The article also went further to indicate that what is narrowly viewed as the denigration of the person of Mugabe broadly speaks to the attitude that the West has about Zimbabwe.
This is because President Mugabe is a Head of State, hence denigrating or disparaging his contribution to global policy-making is diplomatic ouster of the nation he presides over.
It is for this reason that what others narrowly perceive as “targeted sanctions” is the reason why we reached an outright national political-economy dilemma.
When all is said and done, with or without the legitimacy endorsement of President Mugabe by foreign institutions, our own institutions understand the undoubtable leadership credentials of the President Mugabe.
President Mugabe remains a revered ideological beacon of our nationalist aspirations which are opposed to vertical dictates of multilateral institutions.
While everyone was preoccupied with the President’s sponsored demonisation by his detractors, Lupane State University conferred him an Honourary Doctorate of Agricultural Sciences.
On that same occasion, a renowned author and poet Reverend Paul Bayethe Damasane recited a poem in honour of His Excellency’s steadfast ideological character.

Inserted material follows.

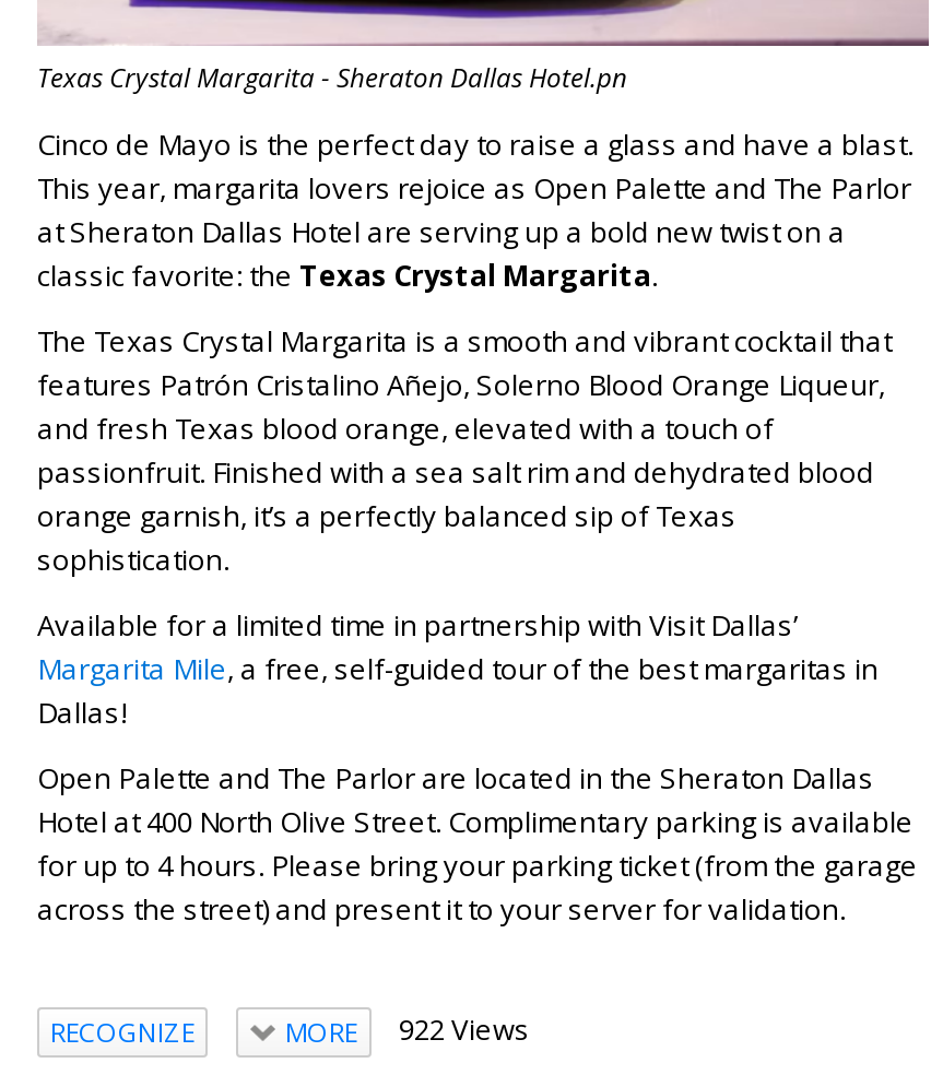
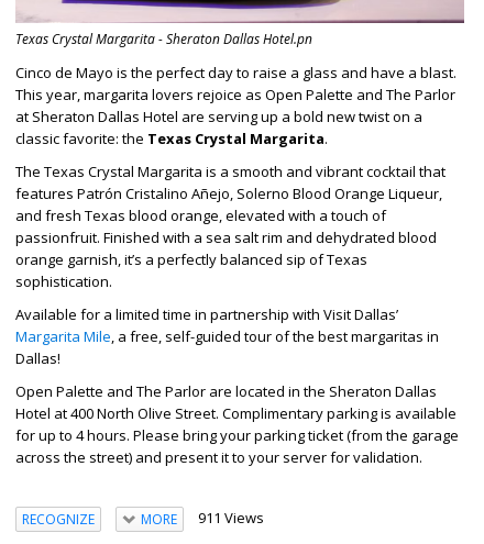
[285,1010,530,1051] MORE 922 Views -> [140,508,263,529] MORE 911 Views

A greater part of the poem gave a historical and normative allude to what has framed the iconic character of the President. Below is an extract of his rendition to Africa’s nationalist icon:
No matter what they say
No matter what they do
You remain H E – High and Excellent
Exquisite in dress
R G – Revolutionary Guru
R G – Revolutionary giant
Like diamond pressed and squeezed under heat
You remain — heart and the head of the state
You remain R G — Resolute, stalwart, focussed, forthright and honest
The meticulous definition of a hero
The impeccable description of a revolutionary
No nonsense patriot
The unequivocating, consistent without vacillation
Vigilant to the cause and purpose of the building of our nation
Honest to the virtues and values of the struggle for the emancipation of
Undisputed Son of Bona — a bonafide son of the soil
Hero and legend of our time
A teacher by profession
Who traded the book for the bush to free us
Calabash of wisdom
All continue to drink from you.
Damasane’s poem presents an all-rounded facet of what scholars have termed “Mugabeism” summarised by Prof Sabelo Ndlovu-Gatsheni 2009:
What is termed “Mugabeism” is a summation of a constellation of political controversies, political behaviour, political ideas, utterances, rhetoric and actions that have crystallised around Mugabe’s political life.

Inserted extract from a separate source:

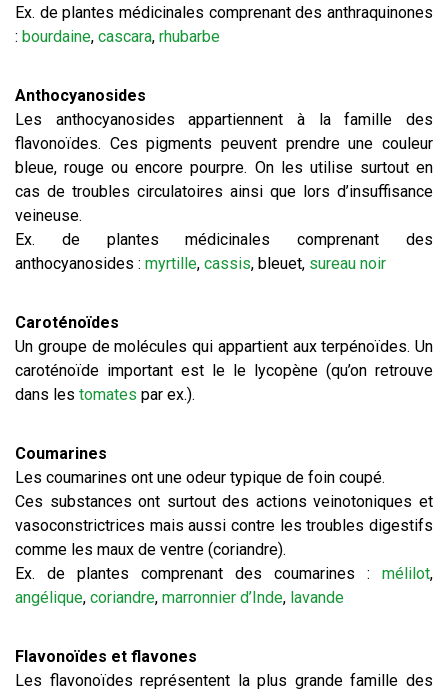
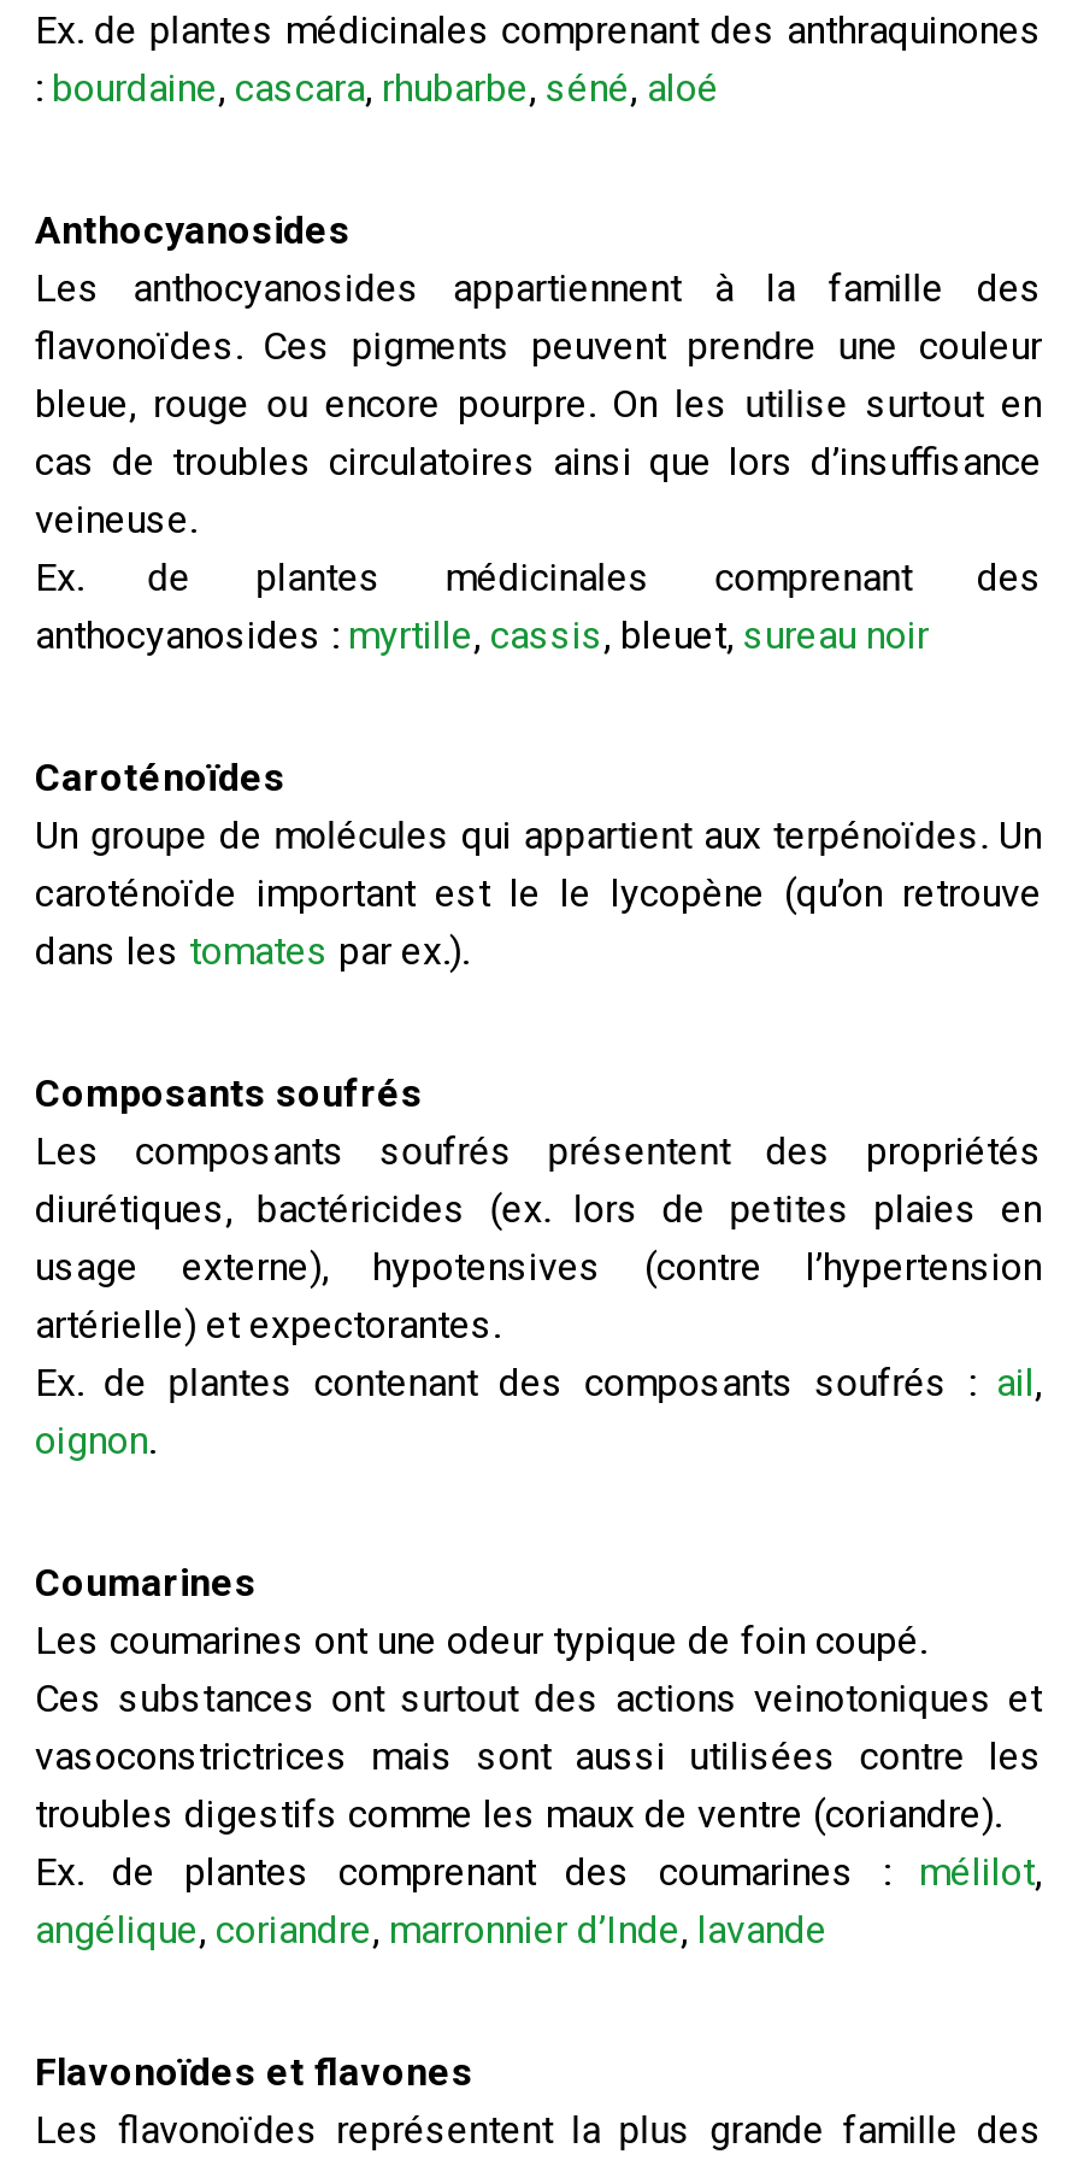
[15,27,220,46] : bourdaine, cascara, rhubarbe -> [35,65,719,111] : bourdaine, cascara, rhubarbe, séné, aloé
none -> [35,1070,1042,1463] Composants soufrés | Les composants soufrés présentent des propriétés | diurétiques, bactéricides (ex. lors de petites plaies en | usage externe), hypotensives (contre l’hypertension | artérielle) et expectorantes. | Ex. de plantes contenant des composants soufrés : ail, | oignon.
[15,516,433,559] vasoconstrictrices mais aussi contre les troubles digestifs | comme les maux de ventre (coriandre). -> [35,1733,1042,1837] vasoconstrictrices mais sont aussi utilisées contre les | troubles digestifs comme les maux de ventre (coriandre).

It is a contested phenomenon with the nationalist aligned scholars understanding it as a pan-African redemptive ideology opposed to all forms of imperialism and colonialism and dedicated to a radical redistributive project predicated on redress of colonial injustices.

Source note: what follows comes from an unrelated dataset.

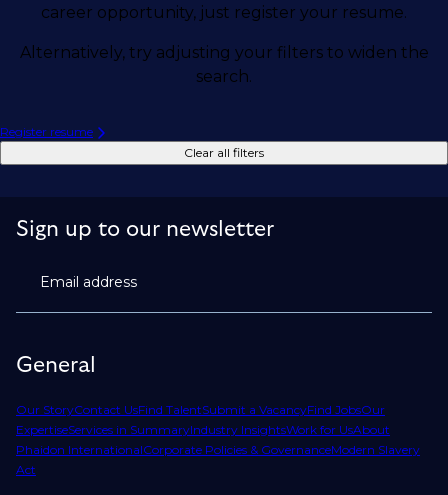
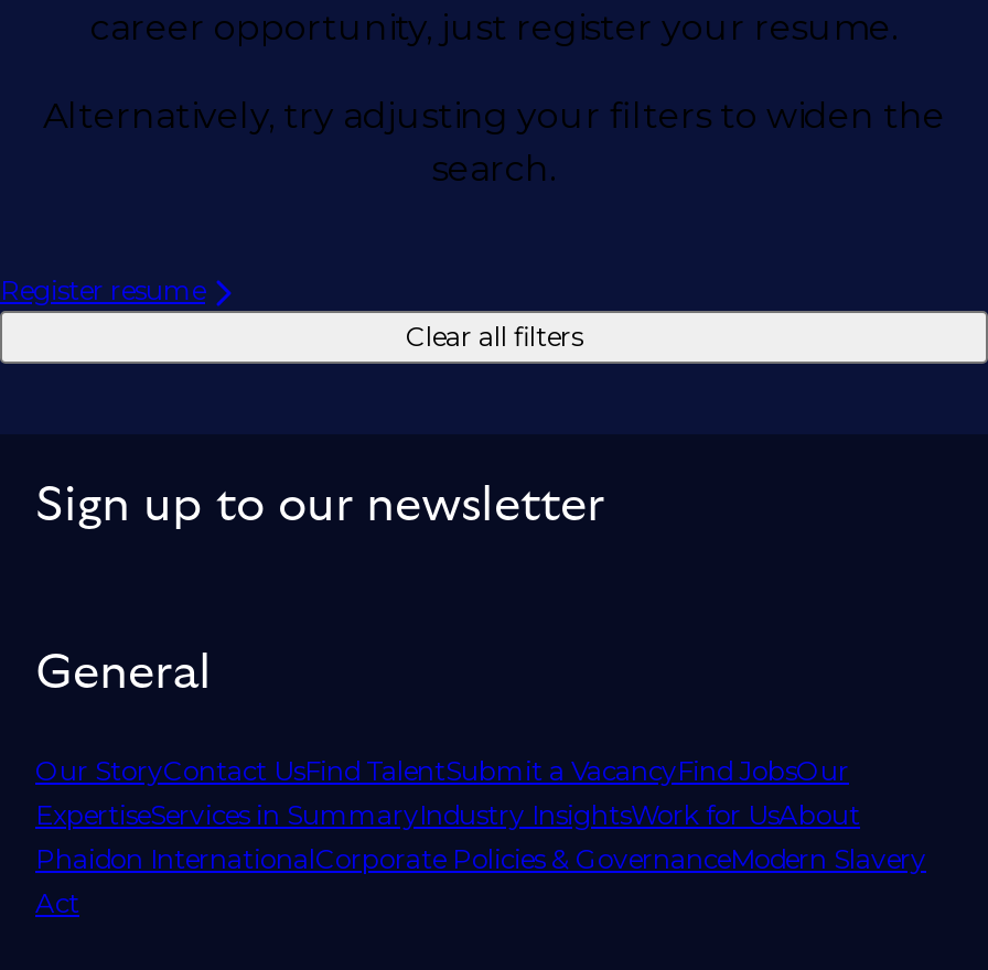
[40,273,137,291] Email address -> none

A neoliberal-inspired perspective sees Mugabeism as a form of racial chauvinism and authoritarianism marked by antipathy towards norms of liberal governance and disdain for human rights and democracy.
It is an ideology that is not grounded in highly celebrated conveyance of political power misnamed as transformation or independence across the continent.
The outbreak of the third-Chimurenga under the wise decolonial counsel of President Mugabe, has been punctuated by a steadfast political will to shift the means of production.
Of course, none can doubt that the Mugabe era deserves elegant appraisal for liberating the farmlands, minerals, and corporations from the historically belligerent wealth looting white minority.
Now the average Zimbabwean understands the practical meaning of independence within the context of a pro-people political economy system.
As argued in the piece we wrote and was published in the Chronicle on the 9th of February, 2017; now Mugabeism is a pan-African revolutionary philosophy, the final decolonial attack on colonialism on the continent.
With no doubt, Mugabeism now poses as an antithesis of neo-imperialism. The imperialists will not let this idea thrive. This is because Mugabeism now serves as a consortium of nativist discourses (from pan-Africanism to decoloniality of knowledge and power) seeking overall liberation of the African masses.
For that reason, it has become inevitable that Mugabeism has become a third-world template of rethinking the relationship of the centre and periphery.
It is now a modern medium of plainly articulating Fanon’s teaching of liberating violence to make disorder of the colonially set state of order.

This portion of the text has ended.